Details

    • Bug
    • Resolution: Fixed
    • Major
    • None
    • Lustre 2.5.3
    • None
    • 2
    • 9223372036854775807

    Description

      On Tuesday, July 26th, the RAID controller firmware was updated, causing two OSSes to drop into KDB due to missing paths.
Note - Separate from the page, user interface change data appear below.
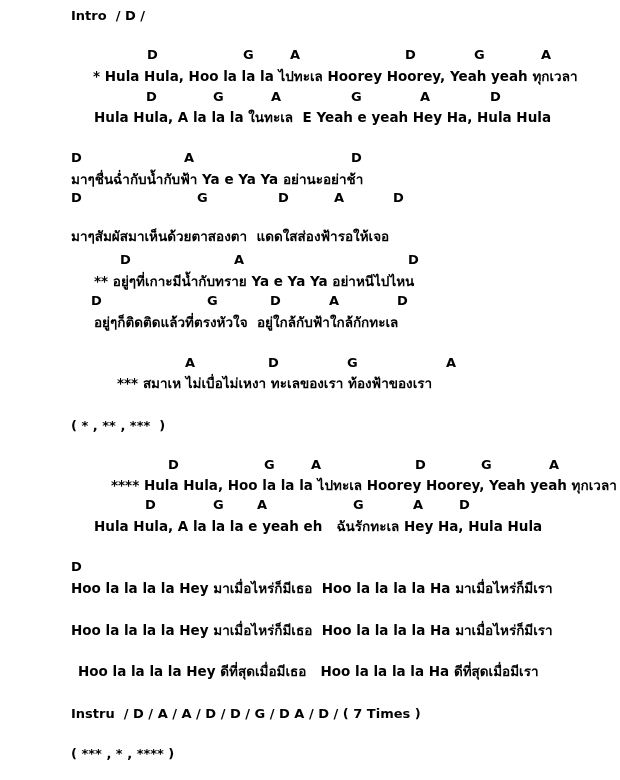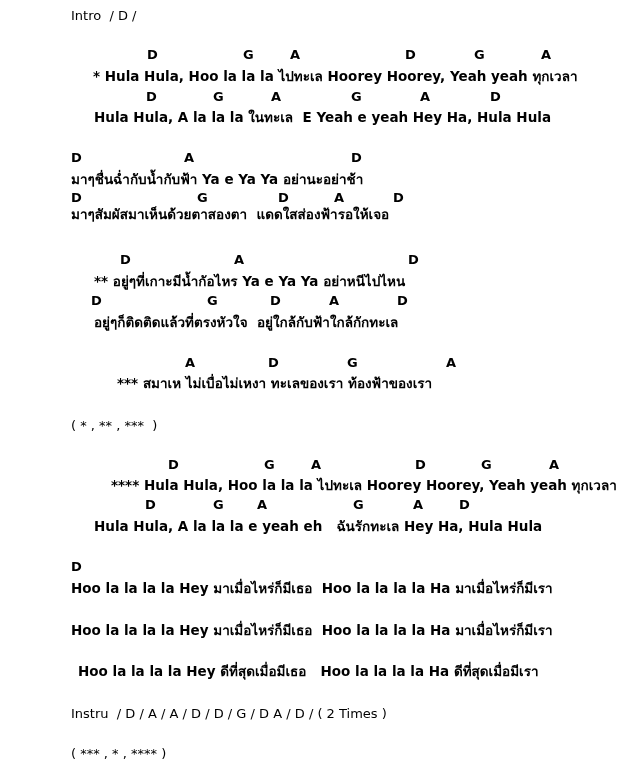"Intro / D /" .bold { font-weight: normal -> bold }
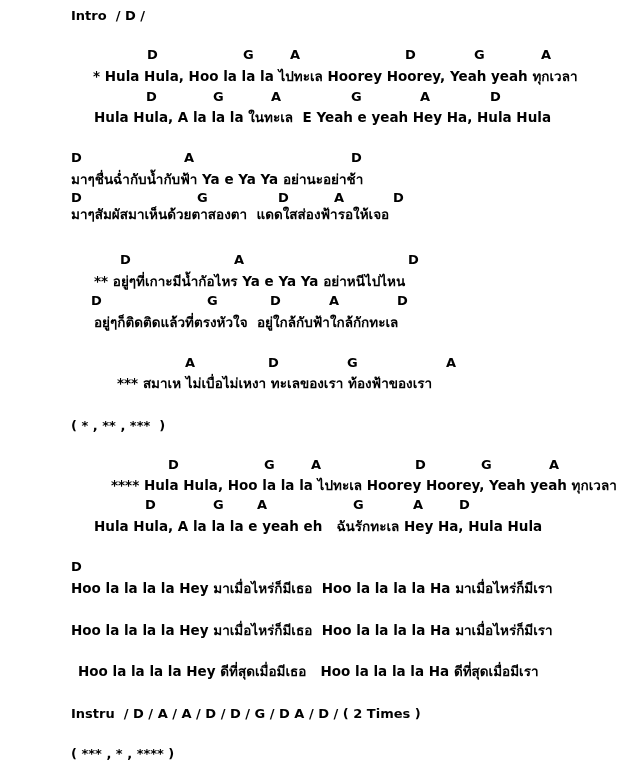"มาๆสัมผัสมาเห็นด้วยตาสองตา" div.ln { top: 206px -> 228px }
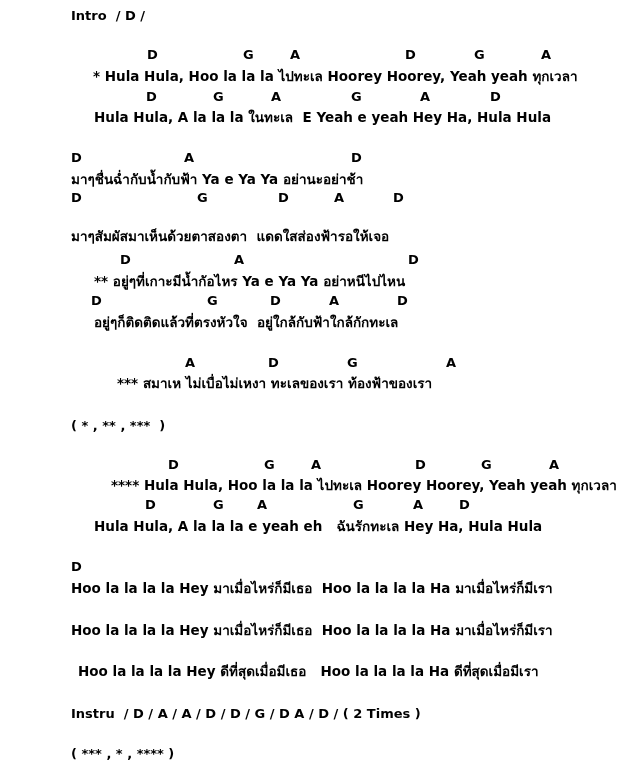"** อยู่ๆที่เกาะมีน้ำกัอไหร Ya e Ya" div.ln { text: อยู่ๆที่เกาะมีน้ำกัอไหร -> อยู่ๆที่เกาะมีน้ำกับทราย }
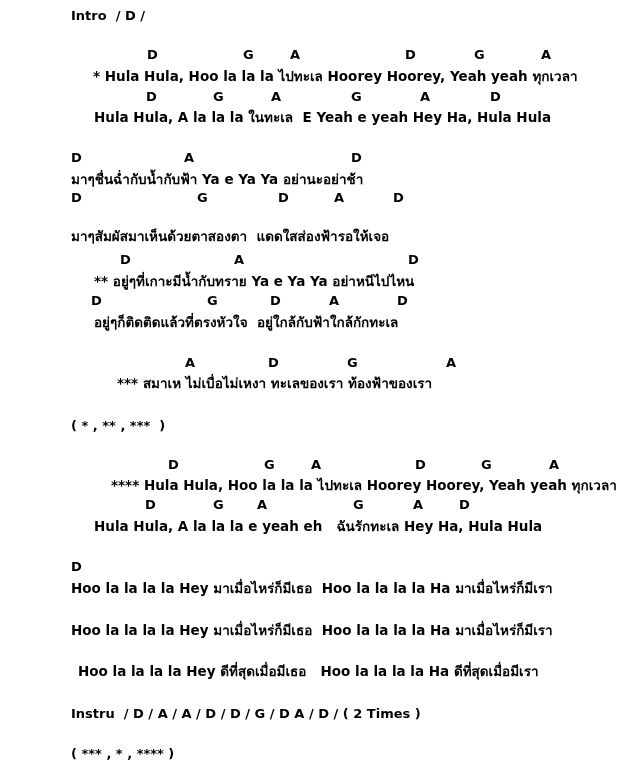"Instru / D / A" div.ln { text: 2 -> 7 }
Since then, we have had a spate of crashes on the file system:

      Tue Jul 26 - 394 - 2028 KDB (I/O)

      • 395 - 2000 KDB (I/O)
        Fri jUl 29 - s393 - 0910 KDB (aborting journal)
        Fri Jul 29 - s394 - 1922 KDB (disk)
        Fri Jul 29 - s393 - 2123 KDB (disk)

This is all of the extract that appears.